Too many open files

pathos00011 · June 18, 2023, 5:54pm

I seem to only get this while using an A100 with an attached filesystem. I have not done anything unusual that I know of. ulimit -n shows 1048576.

I have not run into this with any other instances before, the A6000 I was using previously with the filesystem had never ran into this problem.

Any ideas what might cause this?

mpapili · June 19, 2023, 10:13pm

The next time this happens can you capture the output of:

# print [num-handlers] [PID] for top 10 processes 
lsof -n | awk '{print $2}' | sort | uniq -c | sort -rn | head -n 10

and then the names of the processes attached to each PID (should be the second arg) with:

ps aux | grep -i <PID>

-once you found your likely culprit you can do lsof -p <PID> and we’ll be able to see what these files are exactly.

yapee23 · July 28, 2023, 8:11am

Hi, did you find any solution for this? I am running into the same error and the instance fails every time I get close to finishing epoch 1. It fails before even finishing the first epoch during model training with this exact error “Too many open files.”

I am using the Lambda labs Persistent Storage beta as well.

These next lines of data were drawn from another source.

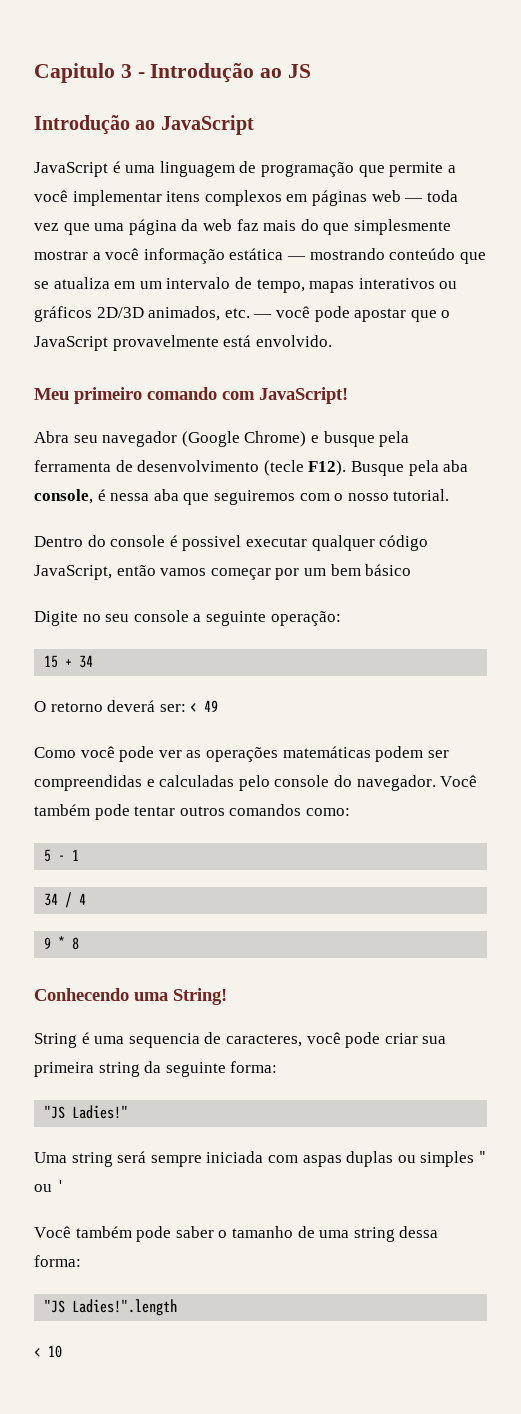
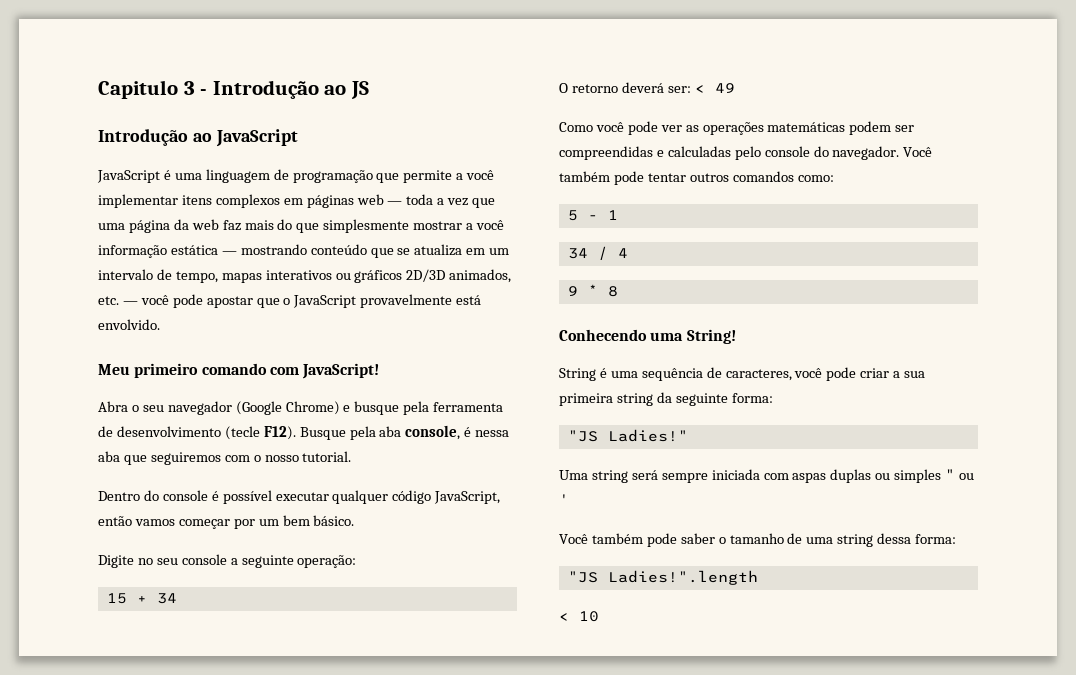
(458, 196) none -> [437,198,445,205] a
(69, 437) none -> [131,405,139,412] o
[182,535,242,551] possivel -> [222,490,272,504] possível
[365,564,412,576] básico -> [313,515,355,526] básico.
[128,1033,200,1048] sequencia -> [641,368,703,381] sequência
(418, 1038) none -> [893,371,901,378] a

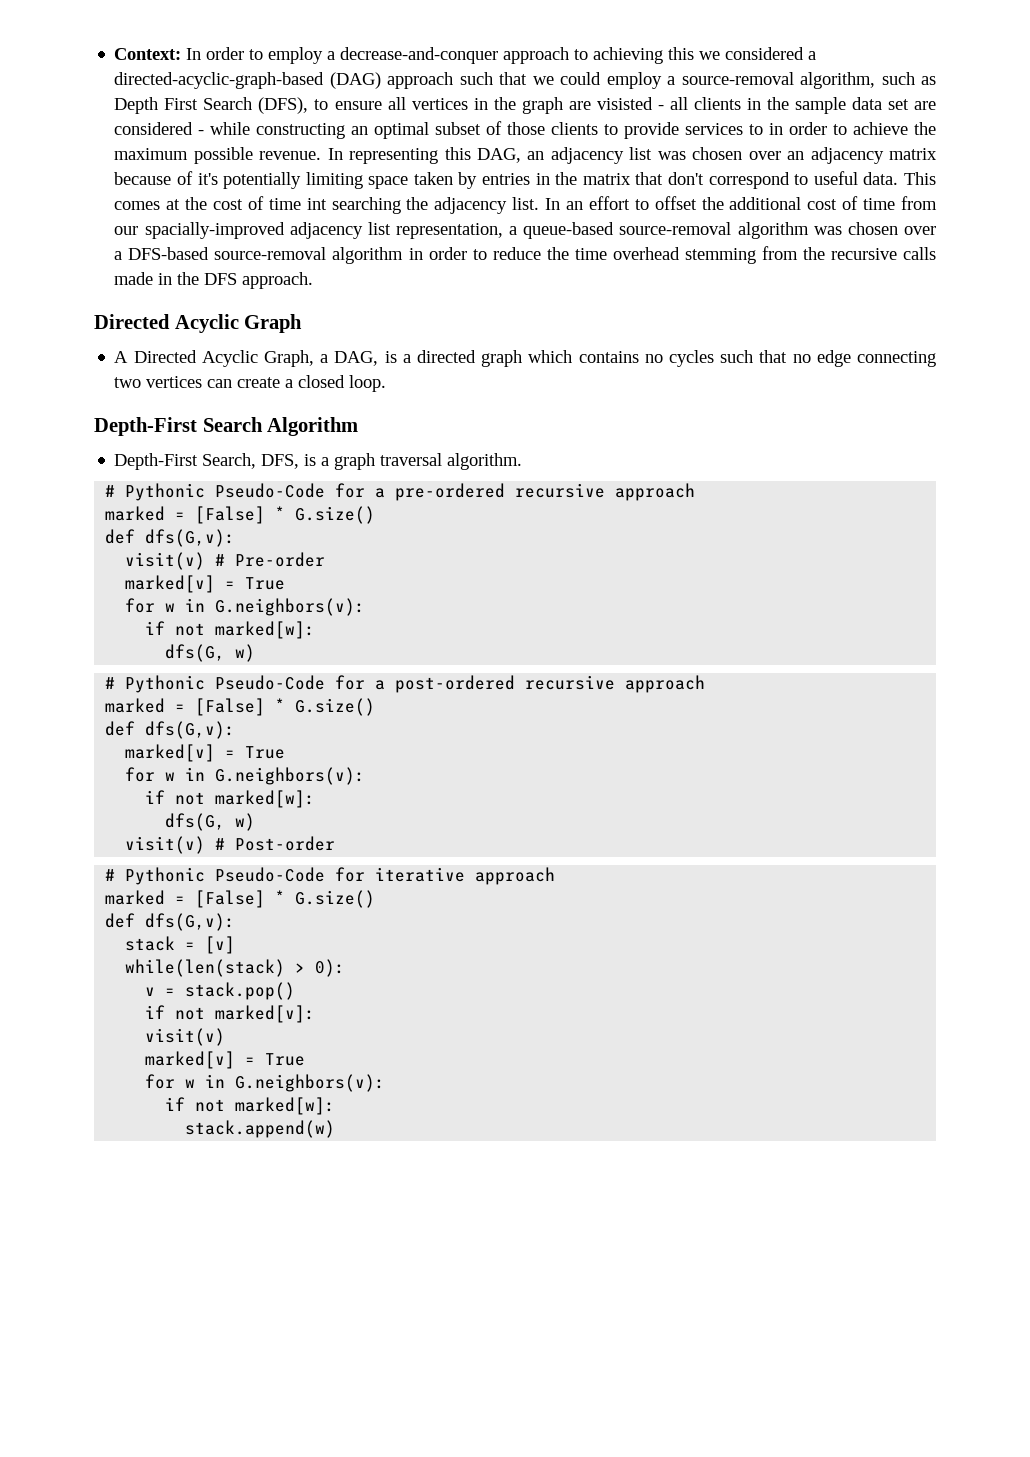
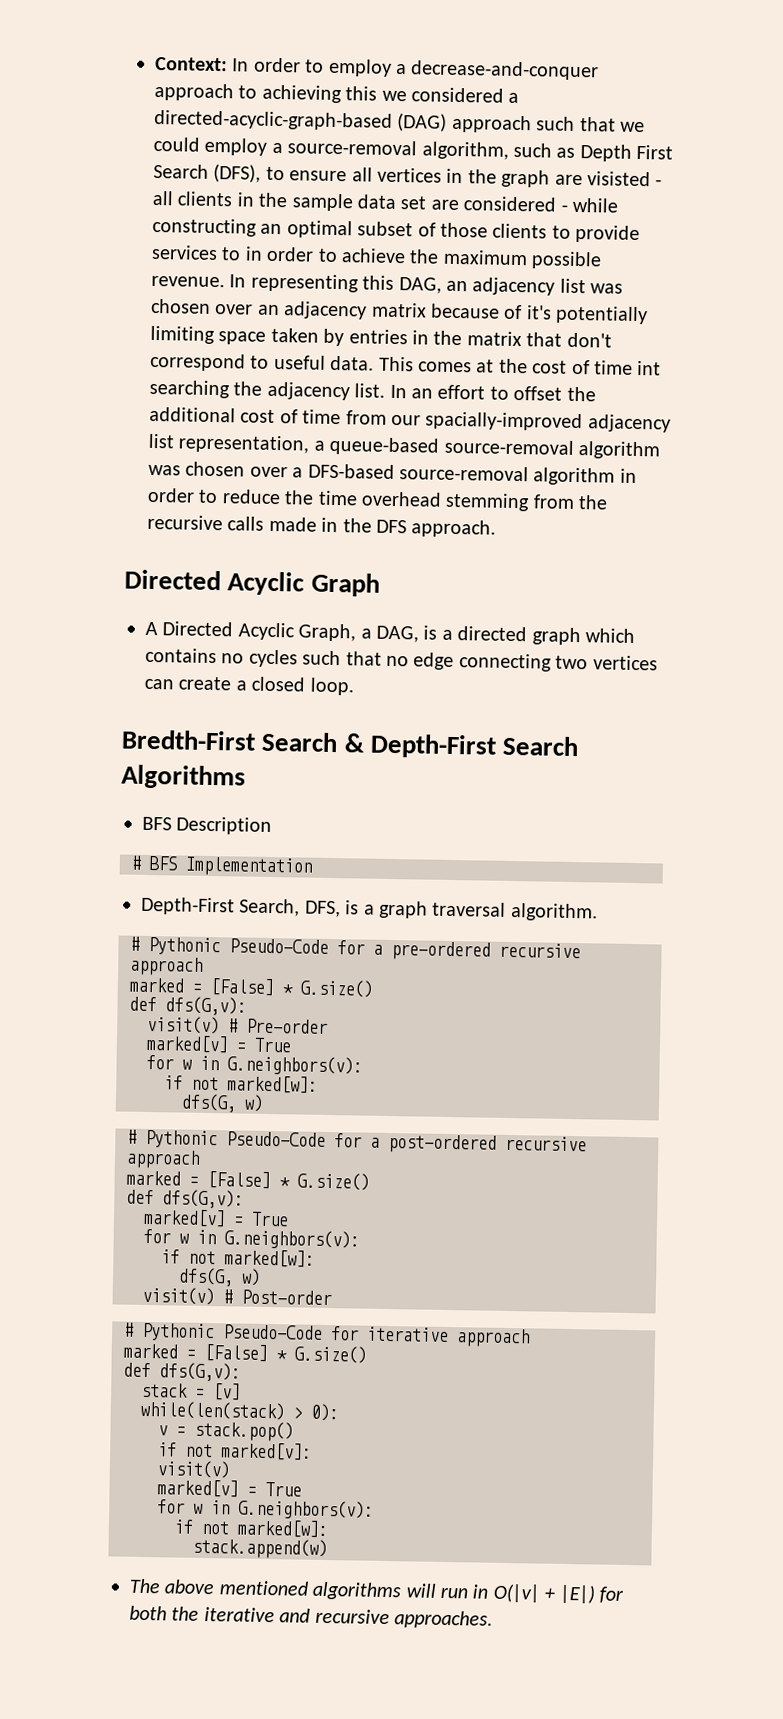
[94,417,359,436] Depth-First Search Algorithm -> [121,729,580,759] [121,764,246,790] [142,816,273,836] [131,855,313,877] Bredth-First Search & Depth-First Search Algorithms // BFS Description // # BFS Implementation
(336, 1129) none -> [129,1578,624,1604] [129,1605,493,1629] // The above mentioned algorithms will run in O(|v| + |E|) for both the iterative and recursive approaches.

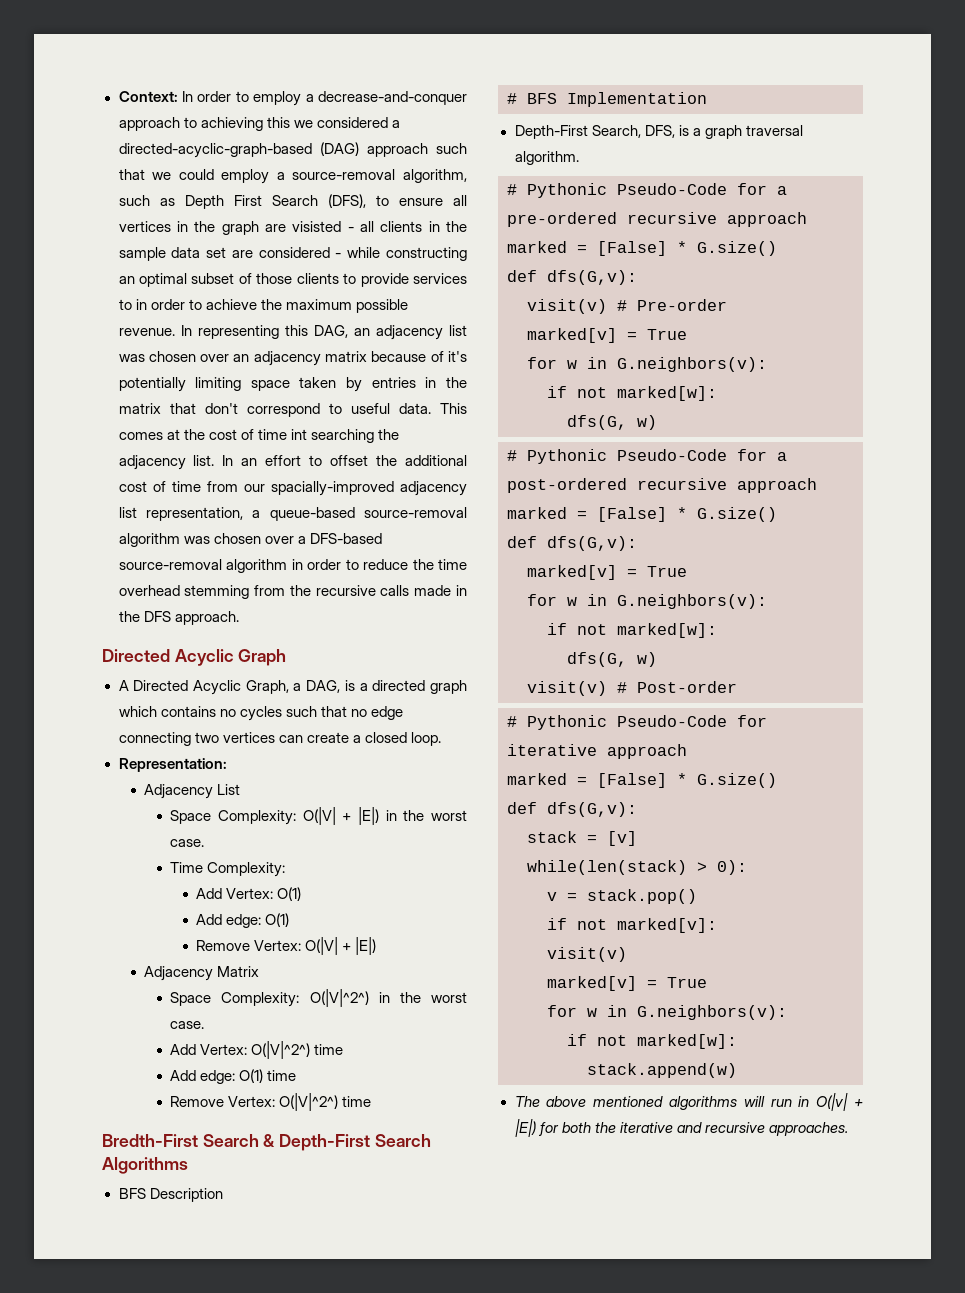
(354, 686) none -> [118,758,227,772] [144,784,241,799] [170,807,468,825] [170,839,205,847] [170,862,286,877] [196,887,302,901] [196,913,290,928] [196,937,377,955] [144,966,260,981] [170,989,468,1007] [170,1021,205,1029] [170,1041,344,1059] [170,1069,297,1084] [170,1093,372,1111] // Representation: // Adjacency List // Space Complexity: O(|V| + |E|) in the worst case. // Time Complexity: // Add Vertex: O(1) // Add edge: O(1) // Remove Vertex: O(|V| + |E|) // Adjacency Matrix // Space Complexity: O(|V|^2^) in the worst case. // Add Vertex: O(|V|^2^) time // Add edge: O(1) time // Remove Vertex: O(|V|^2^) time

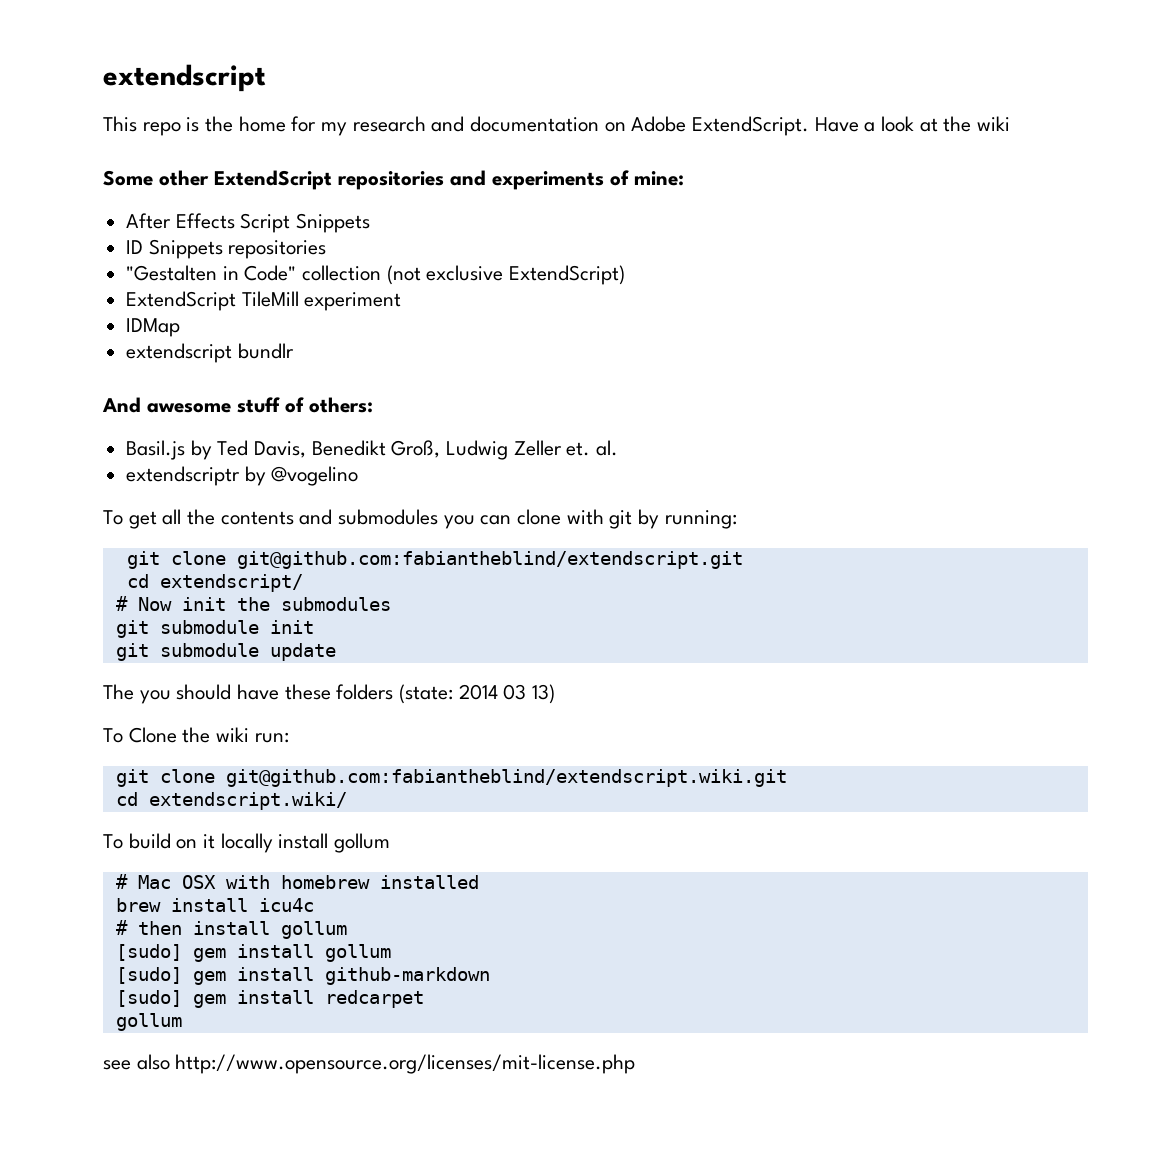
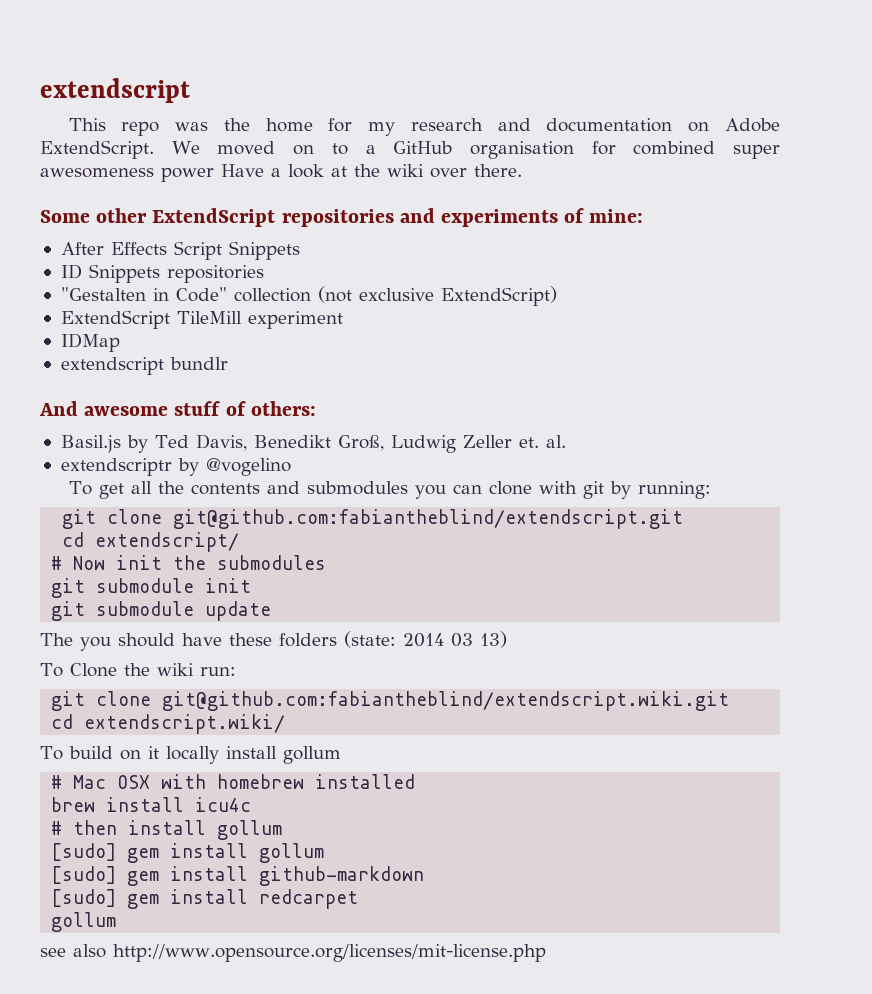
[186,117,200,132] is -> [175,122,209,131] was
(810, 126) none -> [171,141,781,159] [40,167,214,182] We moved on to a GitHub organisation for combined super awesomeness power
(1011, 123) none -> [430,164,522,178] over there.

yanos · August 1, 2023, 12:11am

Hello!
@pathos00011, @yapee23
Can you send us an example of the command you run that causes this to happen, so we can reproduce this?

Best,
Yanos

aigility · September 18, 2023, 9:52pm

I’ve run into this same error. Linking my current thread on it:

Very easy to reproduce. Create a lambda cloud file system. Attach it to an instance. Put 2M dummy files into it (just doing that alone may have you run into the error). Then run
aws s3 sync ./local_file_dir/ s3://some-s3-file-bucket-test/
You’ll run into it before the folder is finished syncing.

I’m convinced this is a lambda cloud file system error, as aws s3 sync is engineered to scale and I have seen it in other code contexts multiple times.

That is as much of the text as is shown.